Record extracts
== Segment start ==
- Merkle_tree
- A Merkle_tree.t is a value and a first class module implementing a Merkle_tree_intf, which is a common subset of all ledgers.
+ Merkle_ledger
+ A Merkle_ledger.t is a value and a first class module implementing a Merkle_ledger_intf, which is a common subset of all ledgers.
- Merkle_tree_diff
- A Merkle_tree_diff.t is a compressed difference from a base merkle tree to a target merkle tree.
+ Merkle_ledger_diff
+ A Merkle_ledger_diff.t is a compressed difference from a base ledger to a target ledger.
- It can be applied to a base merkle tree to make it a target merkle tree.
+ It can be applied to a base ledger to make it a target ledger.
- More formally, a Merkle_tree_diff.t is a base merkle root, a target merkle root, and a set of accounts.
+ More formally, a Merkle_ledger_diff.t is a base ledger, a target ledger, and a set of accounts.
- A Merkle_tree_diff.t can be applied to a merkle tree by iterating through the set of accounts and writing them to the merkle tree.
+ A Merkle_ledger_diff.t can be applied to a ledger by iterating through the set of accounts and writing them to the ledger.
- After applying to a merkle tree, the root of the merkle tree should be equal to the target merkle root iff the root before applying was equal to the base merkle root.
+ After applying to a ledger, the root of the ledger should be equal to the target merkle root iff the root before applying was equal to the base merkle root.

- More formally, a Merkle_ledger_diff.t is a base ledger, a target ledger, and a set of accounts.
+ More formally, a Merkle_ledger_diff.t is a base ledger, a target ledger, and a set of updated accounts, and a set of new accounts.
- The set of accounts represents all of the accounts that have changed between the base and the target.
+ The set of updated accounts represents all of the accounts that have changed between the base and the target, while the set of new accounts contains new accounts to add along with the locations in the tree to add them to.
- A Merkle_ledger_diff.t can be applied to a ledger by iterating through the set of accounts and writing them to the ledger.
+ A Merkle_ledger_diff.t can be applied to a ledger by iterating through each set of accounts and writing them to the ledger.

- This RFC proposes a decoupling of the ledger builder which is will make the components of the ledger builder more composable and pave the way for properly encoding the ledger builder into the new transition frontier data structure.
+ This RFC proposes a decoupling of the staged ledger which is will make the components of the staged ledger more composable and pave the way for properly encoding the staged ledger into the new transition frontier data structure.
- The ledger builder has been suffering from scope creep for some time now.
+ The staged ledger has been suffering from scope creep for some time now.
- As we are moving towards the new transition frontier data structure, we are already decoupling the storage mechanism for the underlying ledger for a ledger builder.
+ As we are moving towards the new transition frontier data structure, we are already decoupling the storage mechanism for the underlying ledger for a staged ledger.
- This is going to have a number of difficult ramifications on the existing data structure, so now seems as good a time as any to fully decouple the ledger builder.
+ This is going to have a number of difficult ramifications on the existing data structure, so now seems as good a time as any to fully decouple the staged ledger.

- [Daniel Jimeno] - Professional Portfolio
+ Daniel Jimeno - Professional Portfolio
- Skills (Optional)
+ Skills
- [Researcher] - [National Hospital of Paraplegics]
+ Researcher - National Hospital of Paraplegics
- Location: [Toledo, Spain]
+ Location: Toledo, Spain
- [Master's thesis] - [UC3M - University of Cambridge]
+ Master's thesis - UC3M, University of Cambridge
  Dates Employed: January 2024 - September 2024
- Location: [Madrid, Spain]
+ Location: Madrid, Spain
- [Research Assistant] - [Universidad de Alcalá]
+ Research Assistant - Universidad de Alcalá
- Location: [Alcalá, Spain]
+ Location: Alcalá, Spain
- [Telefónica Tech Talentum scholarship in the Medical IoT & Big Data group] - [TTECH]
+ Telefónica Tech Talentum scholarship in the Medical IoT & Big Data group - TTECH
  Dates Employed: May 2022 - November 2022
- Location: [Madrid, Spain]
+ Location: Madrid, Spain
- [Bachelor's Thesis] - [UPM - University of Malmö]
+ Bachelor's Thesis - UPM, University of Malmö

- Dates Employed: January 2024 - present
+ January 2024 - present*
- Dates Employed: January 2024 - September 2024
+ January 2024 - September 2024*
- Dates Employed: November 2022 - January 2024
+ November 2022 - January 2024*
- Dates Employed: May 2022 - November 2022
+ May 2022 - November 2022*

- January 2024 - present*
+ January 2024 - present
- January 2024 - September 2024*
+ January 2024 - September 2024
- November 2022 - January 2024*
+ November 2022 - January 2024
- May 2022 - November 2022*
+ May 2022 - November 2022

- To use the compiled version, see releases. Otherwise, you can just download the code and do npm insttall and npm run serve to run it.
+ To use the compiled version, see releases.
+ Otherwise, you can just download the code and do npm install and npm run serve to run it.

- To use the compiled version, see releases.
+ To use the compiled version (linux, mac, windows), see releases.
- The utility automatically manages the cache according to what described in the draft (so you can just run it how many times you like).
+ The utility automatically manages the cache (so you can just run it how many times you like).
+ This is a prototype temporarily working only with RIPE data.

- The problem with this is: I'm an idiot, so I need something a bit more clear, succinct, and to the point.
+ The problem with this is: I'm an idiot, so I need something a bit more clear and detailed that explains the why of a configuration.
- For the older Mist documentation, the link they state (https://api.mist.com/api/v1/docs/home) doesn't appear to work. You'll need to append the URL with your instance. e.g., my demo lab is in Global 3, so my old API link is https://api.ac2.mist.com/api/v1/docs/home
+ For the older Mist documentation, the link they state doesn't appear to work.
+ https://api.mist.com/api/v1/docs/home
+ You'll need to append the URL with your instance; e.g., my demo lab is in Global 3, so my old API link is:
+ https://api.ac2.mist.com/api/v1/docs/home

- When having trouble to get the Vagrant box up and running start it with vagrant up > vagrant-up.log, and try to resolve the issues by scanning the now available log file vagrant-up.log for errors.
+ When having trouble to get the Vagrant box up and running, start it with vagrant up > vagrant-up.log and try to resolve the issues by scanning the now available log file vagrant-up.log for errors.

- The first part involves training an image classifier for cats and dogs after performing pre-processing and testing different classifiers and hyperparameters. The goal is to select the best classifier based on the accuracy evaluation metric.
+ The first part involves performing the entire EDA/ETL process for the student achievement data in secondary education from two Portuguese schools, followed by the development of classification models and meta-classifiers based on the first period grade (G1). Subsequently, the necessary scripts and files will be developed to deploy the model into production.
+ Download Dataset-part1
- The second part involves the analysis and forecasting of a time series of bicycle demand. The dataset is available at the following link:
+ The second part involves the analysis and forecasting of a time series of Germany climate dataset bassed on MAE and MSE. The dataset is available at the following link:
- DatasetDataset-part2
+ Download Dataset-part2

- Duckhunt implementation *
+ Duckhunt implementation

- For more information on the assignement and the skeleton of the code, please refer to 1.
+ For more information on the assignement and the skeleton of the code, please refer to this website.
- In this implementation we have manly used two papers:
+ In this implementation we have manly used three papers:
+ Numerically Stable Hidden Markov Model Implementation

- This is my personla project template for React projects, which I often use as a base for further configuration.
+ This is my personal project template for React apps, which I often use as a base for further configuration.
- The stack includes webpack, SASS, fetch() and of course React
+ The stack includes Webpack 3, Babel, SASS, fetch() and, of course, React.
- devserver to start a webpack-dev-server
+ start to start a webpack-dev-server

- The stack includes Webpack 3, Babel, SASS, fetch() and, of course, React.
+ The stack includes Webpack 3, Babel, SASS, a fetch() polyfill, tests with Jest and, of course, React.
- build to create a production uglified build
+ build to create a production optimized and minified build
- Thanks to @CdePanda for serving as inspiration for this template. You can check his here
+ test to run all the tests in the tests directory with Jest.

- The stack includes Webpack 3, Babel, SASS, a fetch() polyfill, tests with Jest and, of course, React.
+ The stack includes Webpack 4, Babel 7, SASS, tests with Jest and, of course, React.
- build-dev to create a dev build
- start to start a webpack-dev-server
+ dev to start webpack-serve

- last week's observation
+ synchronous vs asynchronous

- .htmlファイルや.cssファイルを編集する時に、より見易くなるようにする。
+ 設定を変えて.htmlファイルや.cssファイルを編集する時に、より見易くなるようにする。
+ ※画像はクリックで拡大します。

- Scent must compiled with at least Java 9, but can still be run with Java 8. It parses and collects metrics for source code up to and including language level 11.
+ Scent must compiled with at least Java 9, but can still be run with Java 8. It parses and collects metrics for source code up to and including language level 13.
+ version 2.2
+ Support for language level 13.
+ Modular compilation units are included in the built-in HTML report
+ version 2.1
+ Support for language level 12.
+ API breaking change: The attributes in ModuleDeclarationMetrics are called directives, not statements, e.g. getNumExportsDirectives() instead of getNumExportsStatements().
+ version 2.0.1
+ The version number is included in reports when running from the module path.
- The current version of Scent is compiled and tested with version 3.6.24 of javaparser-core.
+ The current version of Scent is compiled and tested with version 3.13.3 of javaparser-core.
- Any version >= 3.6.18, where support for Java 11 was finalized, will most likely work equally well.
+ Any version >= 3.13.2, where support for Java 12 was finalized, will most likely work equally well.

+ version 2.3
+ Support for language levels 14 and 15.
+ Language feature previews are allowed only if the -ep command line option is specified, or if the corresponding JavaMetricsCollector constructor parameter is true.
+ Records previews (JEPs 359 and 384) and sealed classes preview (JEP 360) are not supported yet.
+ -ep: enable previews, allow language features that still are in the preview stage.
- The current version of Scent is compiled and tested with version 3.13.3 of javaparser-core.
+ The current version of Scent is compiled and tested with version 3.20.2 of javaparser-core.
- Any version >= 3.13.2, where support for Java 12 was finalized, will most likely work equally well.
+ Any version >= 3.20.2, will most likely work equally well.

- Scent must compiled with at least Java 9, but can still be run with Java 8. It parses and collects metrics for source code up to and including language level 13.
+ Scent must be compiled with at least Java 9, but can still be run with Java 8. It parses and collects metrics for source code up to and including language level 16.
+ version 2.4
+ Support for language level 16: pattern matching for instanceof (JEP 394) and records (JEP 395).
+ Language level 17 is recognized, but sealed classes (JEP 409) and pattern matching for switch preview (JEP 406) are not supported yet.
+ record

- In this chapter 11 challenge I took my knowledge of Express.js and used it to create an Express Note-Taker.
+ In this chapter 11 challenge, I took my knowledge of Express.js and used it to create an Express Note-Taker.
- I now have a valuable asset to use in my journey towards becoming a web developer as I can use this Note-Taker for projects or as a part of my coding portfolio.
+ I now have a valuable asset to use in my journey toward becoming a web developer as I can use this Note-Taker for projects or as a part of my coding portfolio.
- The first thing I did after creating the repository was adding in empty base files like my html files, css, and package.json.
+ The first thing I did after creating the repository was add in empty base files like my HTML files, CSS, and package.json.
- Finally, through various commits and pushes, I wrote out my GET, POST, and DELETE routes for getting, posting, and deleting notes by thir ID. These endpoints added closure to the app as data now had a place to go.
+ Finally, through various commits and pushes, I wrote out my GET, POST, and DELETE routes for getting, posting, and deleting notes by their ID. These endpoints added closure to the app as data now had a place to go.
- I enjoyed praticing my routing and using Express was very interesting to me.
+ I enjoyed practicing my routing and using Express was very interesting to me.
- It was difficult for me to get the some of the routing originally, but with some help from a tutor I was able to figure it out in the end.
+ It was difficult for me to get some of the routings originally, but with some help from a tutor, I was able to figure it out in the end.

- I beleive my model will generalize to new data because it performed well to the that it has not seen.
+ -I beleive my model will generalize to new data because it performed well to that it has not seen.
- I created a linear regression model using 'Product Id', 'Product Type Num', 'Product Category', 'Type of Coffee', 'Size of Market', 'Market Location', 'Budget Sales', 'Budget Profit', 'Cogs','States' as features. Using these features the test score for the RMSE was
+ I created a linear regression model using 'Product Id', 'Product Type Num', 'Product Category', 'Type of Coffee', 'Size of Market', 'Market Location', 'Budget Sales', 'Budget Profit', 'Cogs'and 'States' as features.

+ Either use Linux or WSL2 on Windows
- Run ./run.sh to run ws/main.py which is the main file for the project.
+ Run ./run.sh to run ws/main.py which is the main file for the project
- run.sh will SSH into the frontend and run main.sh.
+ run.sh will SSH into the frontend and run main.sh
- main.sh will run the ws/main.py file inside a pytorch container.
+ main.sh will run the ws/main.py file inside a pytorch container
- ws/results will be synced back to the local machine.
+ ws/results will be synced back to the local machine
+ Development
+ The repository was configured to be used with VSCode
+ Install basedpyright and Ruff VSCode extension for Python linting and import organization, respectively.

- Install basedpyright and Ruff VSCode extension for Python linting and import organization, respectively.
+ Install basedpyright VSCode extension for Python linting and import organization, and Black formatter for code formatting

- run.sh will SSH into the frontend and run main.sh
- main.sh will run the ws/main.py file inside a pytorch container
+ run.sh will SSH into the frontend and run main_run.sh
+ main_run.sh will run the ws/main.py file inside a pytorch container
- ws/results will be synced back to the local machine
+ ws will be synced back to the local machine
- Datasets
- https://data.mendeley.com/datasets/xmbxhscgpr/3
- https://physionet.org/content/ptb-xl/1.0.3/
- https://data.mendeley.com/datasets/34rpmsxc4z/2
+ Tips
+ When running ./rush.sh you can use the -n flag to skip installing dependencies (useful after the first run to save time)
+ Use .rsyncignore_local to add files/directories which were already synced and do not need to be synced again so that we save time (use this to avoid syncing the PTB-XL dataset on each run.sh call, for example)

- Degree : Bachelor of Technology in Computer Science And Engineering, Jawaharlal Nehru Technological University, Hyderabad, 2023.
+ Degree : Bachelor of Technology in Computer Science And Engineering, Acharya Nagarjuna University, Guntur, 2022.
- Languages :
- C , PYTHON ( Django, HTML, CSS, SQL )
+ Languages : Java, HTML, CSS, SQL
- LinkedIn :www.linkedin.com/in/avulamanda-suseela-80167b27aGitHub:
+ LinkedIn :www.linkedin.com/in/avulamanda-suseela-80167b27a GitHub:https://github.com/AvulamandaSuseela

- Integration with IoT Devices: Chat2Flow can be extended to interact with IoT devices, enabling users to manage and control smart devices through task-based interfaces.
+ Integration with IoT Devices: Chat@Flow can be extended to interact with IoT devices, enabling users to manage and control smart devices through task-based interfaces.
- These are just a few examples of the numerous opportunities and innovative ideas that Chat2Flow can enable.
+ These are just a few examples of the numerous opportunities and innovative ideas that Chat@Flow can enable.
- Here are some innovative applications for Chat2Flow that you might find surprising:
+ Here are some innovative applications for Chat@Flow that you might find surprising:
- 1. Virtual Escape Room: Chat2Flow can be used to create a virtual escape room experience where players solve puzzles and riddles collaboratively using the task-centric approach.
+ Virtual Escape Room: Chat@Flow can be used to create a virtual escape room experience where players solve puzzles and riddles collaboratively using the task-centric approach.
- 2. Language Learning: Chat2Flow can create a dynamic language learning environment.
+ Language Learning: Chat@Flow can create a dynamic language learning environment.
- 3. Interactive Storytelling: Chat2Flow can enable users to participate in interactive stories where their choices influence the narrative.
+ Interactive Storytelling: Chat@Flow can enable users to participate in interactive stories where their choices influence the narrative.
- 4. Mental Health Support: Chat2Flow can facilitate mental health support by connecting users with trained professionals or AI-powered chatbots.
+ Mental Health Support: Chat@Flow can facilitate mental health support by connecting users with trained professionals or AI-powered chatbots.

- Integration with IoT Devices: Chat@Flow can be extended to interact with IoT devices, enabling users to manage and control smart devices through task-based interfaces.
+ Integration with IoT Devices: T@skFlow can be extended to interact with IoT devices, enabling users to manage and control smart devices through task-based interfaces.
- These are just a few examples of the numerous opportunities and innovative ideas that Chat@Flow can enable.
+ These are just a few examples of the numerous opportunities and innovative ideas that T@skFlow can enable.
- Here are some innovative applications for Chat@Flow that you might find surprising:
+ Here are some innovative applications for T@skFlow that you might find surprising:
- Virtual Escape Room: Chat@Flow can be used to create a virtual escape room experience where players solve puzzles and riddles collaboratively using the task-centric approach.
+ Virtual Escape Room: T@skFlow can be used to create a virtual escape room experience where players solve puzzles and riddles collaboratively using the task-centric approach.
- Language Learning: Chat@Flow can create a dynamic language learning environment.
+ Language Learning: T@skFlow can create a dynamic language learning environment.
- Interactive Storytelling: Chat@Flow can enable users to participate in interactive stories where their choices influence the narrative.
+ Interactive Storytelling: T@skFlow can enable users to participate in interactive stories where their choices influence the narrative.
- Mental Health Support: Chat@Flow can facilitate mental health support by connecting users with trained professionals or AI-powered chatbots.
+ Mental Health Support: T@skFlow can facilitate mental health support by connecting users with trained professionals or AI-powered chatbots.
== Segment end ==
Exercise requirements
In the records above, how many lines include "experience"? Reply only with the number.

Response to this exercise
4